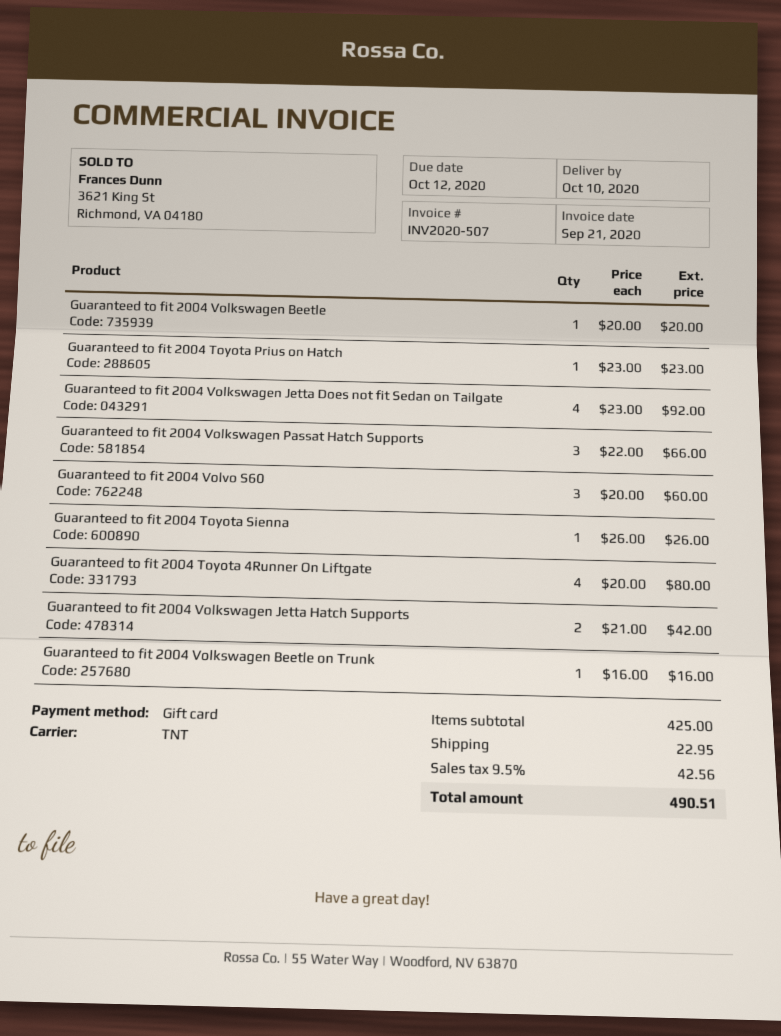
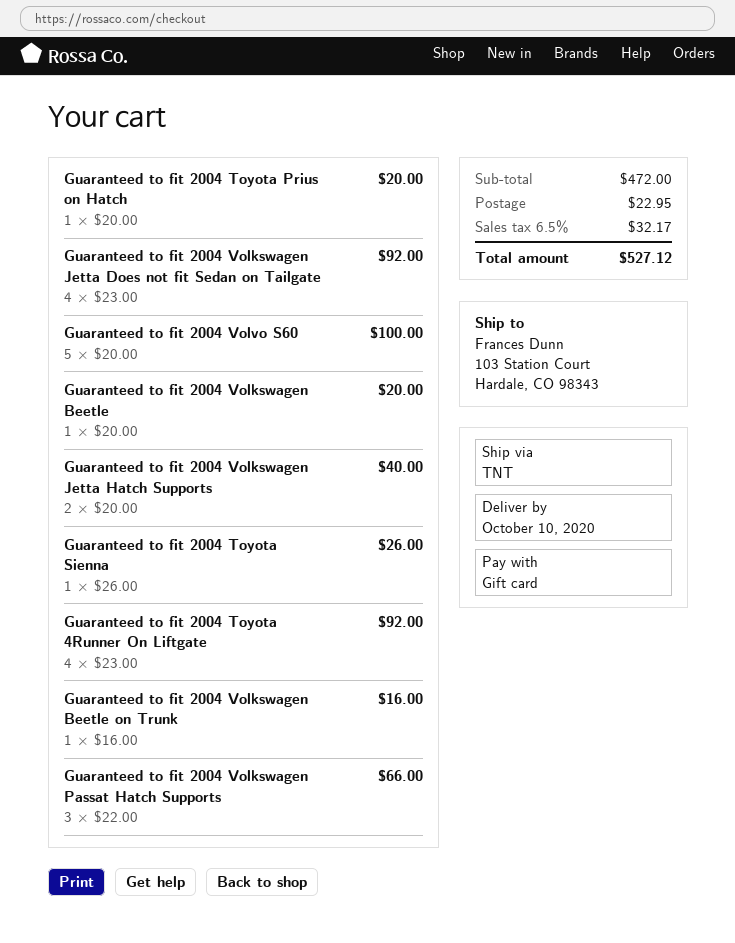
Guaranteed to fit 2004 Toyota Prius on Hatch: 1 x 23.00 = 23.00 -> 1 x 20.00 = 20.00
Guaranteed to fit 2004 Volvo S60: 3 x 20.00 = 60.00 -> 5 x 20.00 = 100.00
Guaranteed to fit 2004 Toyota 4Runner On Liftgate: 4 x 20.00 = 80.00 -> 4 x 23.00 = 92.00
Guaranteed to fit 2004 Volkswagen Jetta Hatch Supports: 2 x 21.00 = 42.00 -> 2 x 20.00 = 40.00
subtotal: 425.00 -> 472.00
tax: 9.5% = 42.56 -> 6.5% = 32.17
total: 490.51 -> 527.12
========================================================================
# [Work instructions]
Return every line of the material in which the word "Guaranteed" is found.

# [Result of the exercise]
Guaranteed to fit 2004 Toyota Prius on Hatch: 1 x 23.00 = 23.00 -> 1 x 20.00 = 20.00
Guaranteed to fit 2004 Volvo S60: 3 x 20.00 = 60.00 -> 5 x 20.00 = 100.00
Guaranteed to fit 2004 Toyota 4Runner On Liftgate: 4 x 20.00 = 80.00 -> 4 x 23.00 = 92.00
Guaranteed to fit 2004 Volkswagen Jetta Hatch Supports: 2 x 21.00 = 42.00 -> 2 x 20.00 = 40.00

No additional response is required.